06-24-09 The Erie Canal Begins

Betsy speaks: I was thrilled to have my lifelong friend, actually from nursery school, join us in Waterford. We debated whether she could stay on the boat with us, and knowing Louise was a girl scout like me and did a lot of camping in the past, she and I decided we could make it work! So we converted the dinette table into a bed, we all slept in more clothes than usual, and we had a ball! However, I don’t think any of us would recommend further overnight visitors! Too bad Louise had to join us on a night when I would rate the facilities only about a 3 (scale of 0 – 10), but that’s what you get when you stay at a FREE dock! They were clean if not elegant and that’s what really matters. We took full advantage of her visit, letting her buy our dinner, take us to the grocery store, and two trips to West Marine about 25 minutes away.

We departed Waterford just after noon and went directly into Erie Canal Lock 2 (there is no Lock 1, long story). The first 5 locks are in quick succession, and Louise followed along in her car and met us at each lock, waving and taking pictures. When we made it through Lock 6, we waved good bye and she started on her 4 hour drive back to New Hampshire. The first 5 locks are the "crown jewel" of the lock system. You rise 163 feet in less than 2 miles. This is over twice the rise of the Panama Canal. Almost immediately thereafter, the black cloud that had been threatening us through each lock broke loose and it poured rain for about 10 minutes. Then the sky cleared and the rest of the afternoon was perfectly beautiful. The Erie is just beautiful, glassy smooth. There are very nice houses along some stretches, and nothing but nature along others. We saw several small waterfalls. This is a picture approaching Lock 7 on the Erie Canal. A sailboat with 3 French Canadians are already in the lock, having passed us as we filled up with gas.

We had always thought the lockwide speed limit was 10 MPH, but that turns out not to be true. It is actually 45 MPH except when you are approaching a lock or a bridge, or of course any marina or other no wake zone. So we saw people waterskiing and wakeboarding. We went through one more lock along the way and finally stopped late afternoon at the Schenectady Yacht Club. Don’t be fooled by the name! It is nothing fancy, just a rundown set of floating docks that offers all amenities. The cost is a mere $1.25/foot, including electric.

Now I want to tell you about “Freddy Freddy”. Three years ago we were docked for just a few minutes at the Carolina Beach State Park Marina on our way to or from Myrtle Beach when in behind us pulled what looked like a beat up old trawler with two elderly people on board. The name of the boat was “Freddy Freddy.” We marveled at the boat’s design, and at the fact that it looked like it had seen its better days. Its just a sight that we both remember vividly. Then last year, we saw that same boat in the Chesapeake Bay, anchored out in Solomons. We both knew it was the same old boat we’d seen before, and I actually took several pictures of it because it is so unique.

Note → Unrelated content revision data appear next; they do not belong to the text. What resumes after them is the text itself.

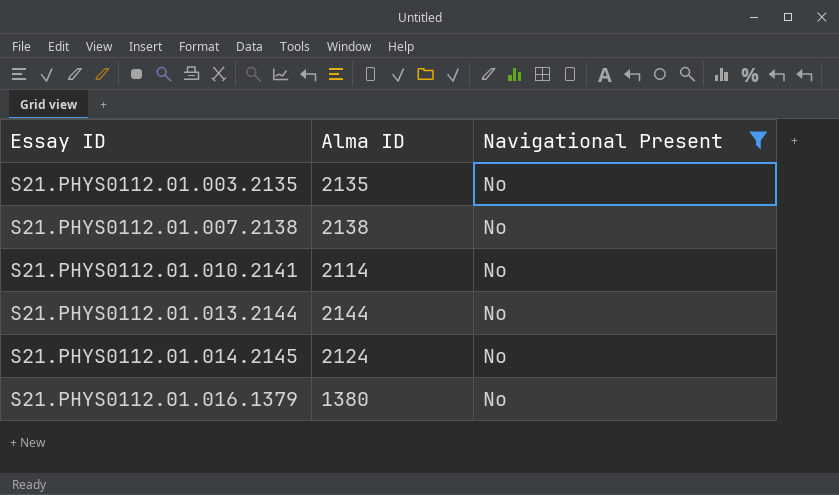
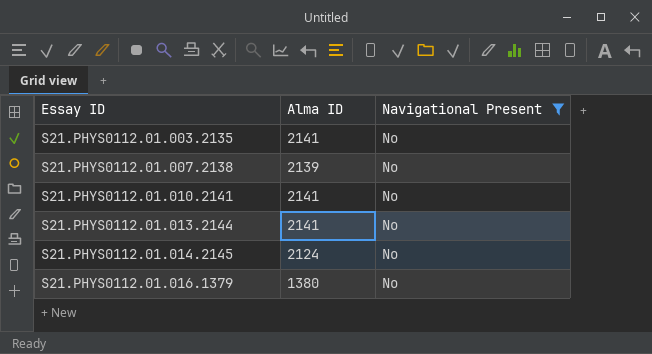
S21.PHYS0112.01.003.2135 | Alma ID: 2135 -> 2141
S21.PHYS0112.01.007.2138 | Alma ID: 2138 -> 2139
S21.PHYS0112.01.010.2141 | Alma ID: 2114 -> 2141
S21.PHYS0112.01.013.2144 | Alma ID: 2144 -> 2141

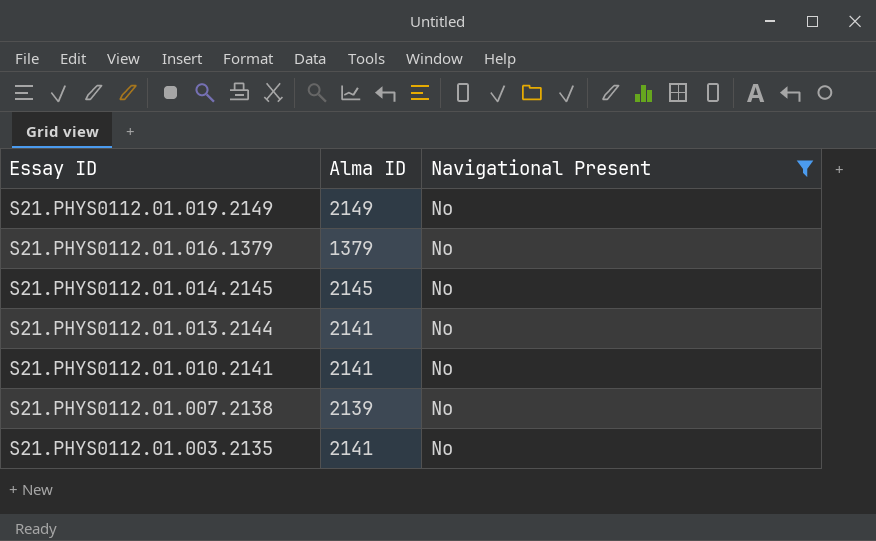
row order: Essay ID ascending -> Essay ID descending
row S21.PHYS0112.01.019.2149: none -> 2149 | No
S21.PHYS0112.01.016.1379 | Alma ID: 1380 -> 1379
S21.PHYS0112.01.014.2145 | Alma ID: 2124 -> 2145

Then, 3 days ago as we were coming up the Hudson River between Haverstraw and Kingston, way off to the side of the river there was that same old boat chugging along! (We found out later it is powered by a 27 HP diesel engine; the boat is 39 feet long). I looked at it through the binoculars and just couldn’t believe that we were seeing it again! That night I actually looked at the pictures I had taken in the Chesapeake to confirm that it was the same boat. When we pulled into Waterford yesterday, we were lucky to get the very last spot at the free town dock, and we pulled in right behind that same boat. Incredible! We finally got to meet, and get to know, the two “elderly” people on board, Floyd and Della. It turns out the boat is not nearly as old as it looks (and neither are the people). Its just painted a steamship gray and has a design like that of an old lobster boat that makes it look old. It was designed and built by Floyd himself out of plywood covered with layers of fiberglass, and is actually only about 7 years old. Della didn’t like the idea of having a head inside the boat because she was concerned about odor, so the head is on the very back of the boat, sort of like an outhouse. They live on the boat full time and just travel from place to place, anchoring out about 99% of the time rather than staying in marinas. They stayed on the wall in Waterford only because it was free. Floyd seldom uses a GPS, and has none of the fancy electronics that most boaters rely on.

Floyd and Della had done the entire loop about 2 years ago, including the entire Gulf Coast over to Texas and around the Florida Keys. The Erie Canal was their favorite part, so they are back to do that part again. They do not take the turn into Canada as we will do, but do the Erie the entire way, which is unusual for Loopers. I think they don’t have some of what would be required in Canada (like a rabies shot for their cat), so they just stay in the states.

Anyway, it was a treat to finally meet these interesting people on this most interesting and well travelled boat!

Here is Rick, working the lock.


  1. What's with the head set? Is it to assist you in hearing whoever is at the helm? Or does Rick just want to look cool?

  2. The headphones, called marriage savers, are to enhance communication between the helm and the linesperson. Shouting is not good in the marine environment. Actually, I think they look cool.

    BTW, who is Mary D.? I suspect a Davidson cousin. Am I right?